System Stores
Venice has several “system stores”. These are used to store data and metadata needed by the system itself, in opposition to “user stores” which store the data users are interested in. For the most part, the existence of these system stores should not matter, but it can be useful for operators to know about them.
This page explains the various types of system stores and their function.
System Store Types
Below are a few distinct types of system stores:
Type | Cardinality | Content |
---|---|---|
Schema system store | 1 / deployment | Metadata only |
Global system store | 1 / deployment | Data |
Cluster system store | 1 / cluster | Data |
Per-store system store | 1 / user store | Data |
Schema System Stores
These are stores created in just one of the clusters of a deployment. They contain no data at all (and therefore no store-versions) and thus cannot be queried. They only serve to store schemas. These schemas are those which the system needs for its own internal protocols.
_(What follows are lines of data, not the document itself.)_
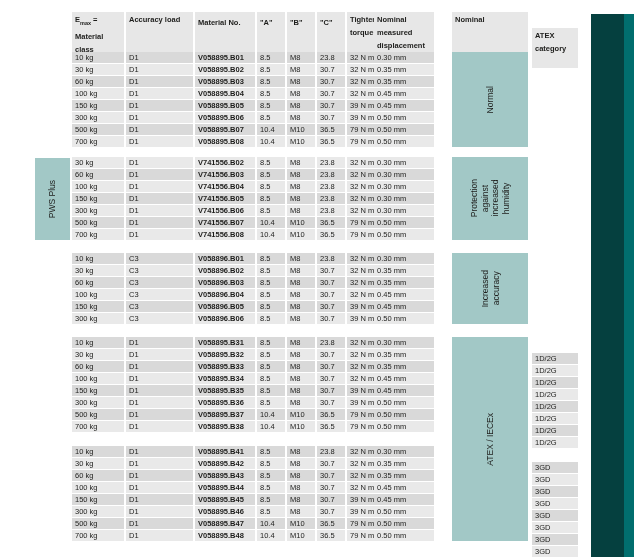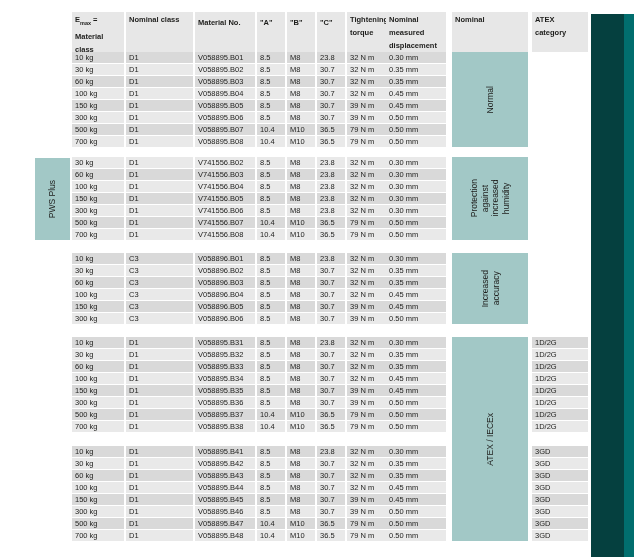--- a/index.html
+++ b/index.html
@@ -2,28 +2,28 @@
 <html><head>
 <meta charset="utf-8">
 <style>
   html,body{margin:0;padding:0;}
   .page{position:relative;width:634px;height:557px;background:#ffffff;
         font-family:"Liberation Sans",sans-serif;color:#1d1d1b;overflow:hidden;}
 
   
   .c-load  {left:72px; width:52px;}
   .c-acc   {left:126px;width:67px;}
-  .c-mat   {left:195px;width:60px;}
+  .c-mat   {left:195px;width:60px;font-weight:bold;}
   .c-a     {left:257px;width:28px;}
   .c-b     {left:287px;width:28px;}
   .c-c     {left:317px;width:28px;}
   .c-tq    {left:347px;width:58px;}
-  .c-disp  {left:386px;width:60px;}
+  .c-disp  {left:374px;width:60px;}
   .c-design{left:452px;width:76px;}
-  .c-atex  {left:532px;width:56px;}
+  .c-atex  {left:532px;width:46px;margin-top:16px;}
 
   
   .hcell{position:absolute;top:12px;height:40px;background:#e7e7e7;
          font-weight:bold;font-size:7.5px;line-height:13px;
          padding:1px 1px 0 3px;box-sizing:border-box;}
   .h-line2{padding-top:4px;}
   .hcell sub{font-size:5.5px;}
 
   
   .trow{position:absolute;left:0;width:634px;height:11px;}
@@ -50,21 +50,21 @@
 <body>
 
 <div class="page">
 
   <div>
     <div class="hcell c-load">
       <div><span>E</span><sub>max</sub><span> =</span></div>
       <div>Material</div>
       <div>class</div>
     </div>
-    <div class="hcell c-acc">Nominal class</div>
+    <div class="hcell c-acc">Accuracy load</div>
     <div class="hcell c-mat h-line2">Material No.</div>
     <div class="hcell c-a h-line2">"A"</div>
     <div class="hcell c-b h-line2">"B"</div>
     <div class="hcell c-c h-line2">"C"</div>
     <div class="hcell c-tq">Tightening torque</div>
     <div class="hcell c-disp">Nominal measured displacement</div>
     <div class="hcell c-design">Nominal</div>
     <div class="hcell c-atex">ATEX category</div>
   </div>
The schema system stores are used for the sake of protocol forward compatibility. When deploying Venice code, its jars contain resource files for the current protocol versions as well as all previous protocol versions, but not future protocol versions. Given that Venice is a distributed system, it is important to have the flexibility of deploying different versions of the software across different nodes. When a node running a newer version of the software persists data written with a newer protocol version, and that data is then read by another node running an older version of the software which does not know about that newer protocol version, then it can query the schema of the appropriate system store and use this to decode the newer payload, and translate them into the version they understand (a process known as Schema Evolution).
Global System Stores
These are stores created in just one of the clusters of a deployment, but in opposition to schema system stores, they do contain data. Their global nature makes them convenient to store data about all clusters, but it also means that the clusters are not isolated from one another as far as this kind of system store is concerned. Therefore, it is best for this type of system store to serve only in “best effort” purposes, so that if for any reason they become unavailable, critical operations can still continue. An example of this would be to store heuristics or other non-critical data. These include:
- Push Job Details Store
- Batch Job Heartbeat Store
Cluster System Stores
These are stores created once per cluster, and which do contain data. It is appropriate to use such stores for critical operations, given that one cluster’s availability issues would not bleed into other clusters. These include:
- Participant Store
Per-store System Stores
These are stores created once per user store, and which do contain data. These include:
- Da Vinci Push Status Store
- Meta Store
System Store List
Below is a list of actual system stores, along with their type and function (excluding schema stores):
Name | Type | Function |
---|---|---|
Push Job Details Store | Global | Stores historical status and characteristics about all Push Jobs that ever ran. |
Batch Job Heartbeat Store | Global | Stores heatbeats emitted from running push jobs, in order to detect if any push job terminated abruptly without cleaning itself up. |
Participant Store | Cluster | Intended as a signaling mechanism for commands emitted by controllers, to be executed by servers, including kill job commands. |
Da Vinci Push Status Store | Per-store | Stores per-instance consumption status of Da Vinci Clients. Written to by DVC, and read by controllers, in order to determine whether push jobs have succeeded. |
Meta Store | Per-store | Stores a copy of the store config (also found in Zookeeper). Written to by controllers, and read by DVC. Deprecated, will be removed eventually. |